Verbatim transcription with images omitted: return the entries below in full.
Top of DATA LISTING
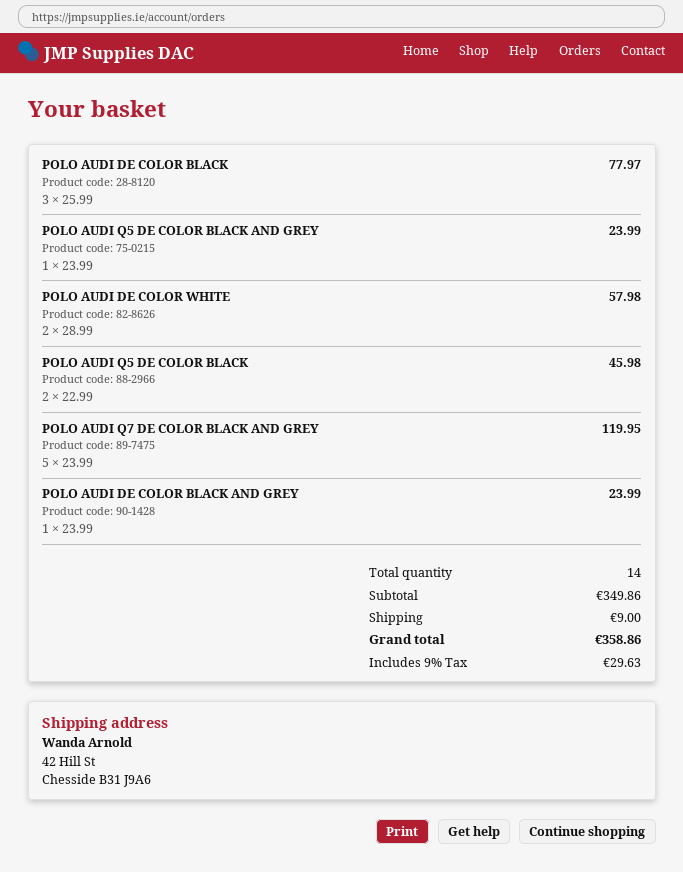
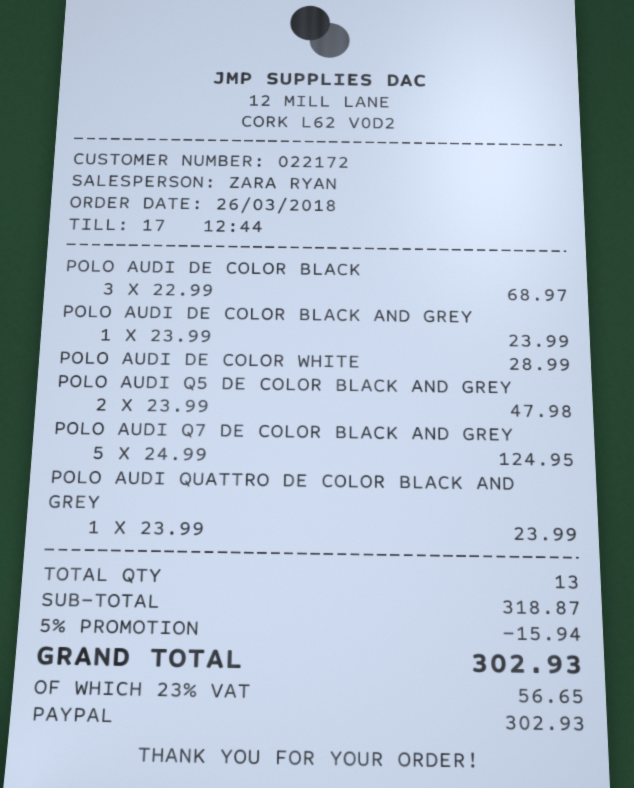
POLO AUDI DE COLOR BLACK: 3 x 25.99 = 77.97 -> 3 x 22.99 = 68.97
POLO AUDI Q5 DE COLOR BLACK AND GREY: 1 x 23.99 = 23.99 -> 2 x 23.99 = 47.98
POLO AUDI DE COLOR WHITE: 2 x 28.99 = 57.98 -> 1 x 28.99 = 28.99
POLO AUDI Q5 DE COLOR BLACK: 2 x 22.99 = 45.98 -> none
POLO AUDI Q7 DE COLOR BLACK AND GREY: 5 x 23.99 = 119.95 -> 5 x 24.99 = 124.95
POLO AUDI QUATTRO DE COLOR BLACK AND GREY: none -> 1 x 23.99 = 23.99
total quantity: 14 -> 13
subtotal: 349.86 -> 318.87
discount: none -> 5% = 15.94
shipping: 9.00 -> none
tax: 9% = 29.63 -> 23% = 56.65
total: 358.86 -> 302.93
Bottom of DATA LISTING
## SOLUTION TO THIS TASK
POLO AUDI DE COLOR BLACK: 3 x 25.99 = 77.97 -> 3 x 22.99 = 68.97
POLO AUDI Q5 DE COLOR BLACK AND GREY: 1 x 23.99 = 23.99 -> 2 x 23.99 = 47.98
POLO AUDI DE COLOR WHITE: 2 x 28.99 = 57.98 -> 1 x 28.99 = 28.99
POLO AUDI Q5 DE COLOR BLACK: 2 x 22.99 = 45.98 -> none
POLO AUDI Q7 DE COLOR BLACK AND GREY: 5 x 23.99 = 119.95 -> 5 x 24.99 = 124.95
POLO AUDI QUATTRO DE COLOR BLACK AND GREY: none -> 1 x 23.99 = 23.99
total quantity: 14 -> 13
subtotal: 349.86 -> 318.87
discount: none -> 5% = 15.94
shipping: 9.00 -> none
tax: 9% = 29.63 -> 23% = 56.65
total: 358.86 -> 302.93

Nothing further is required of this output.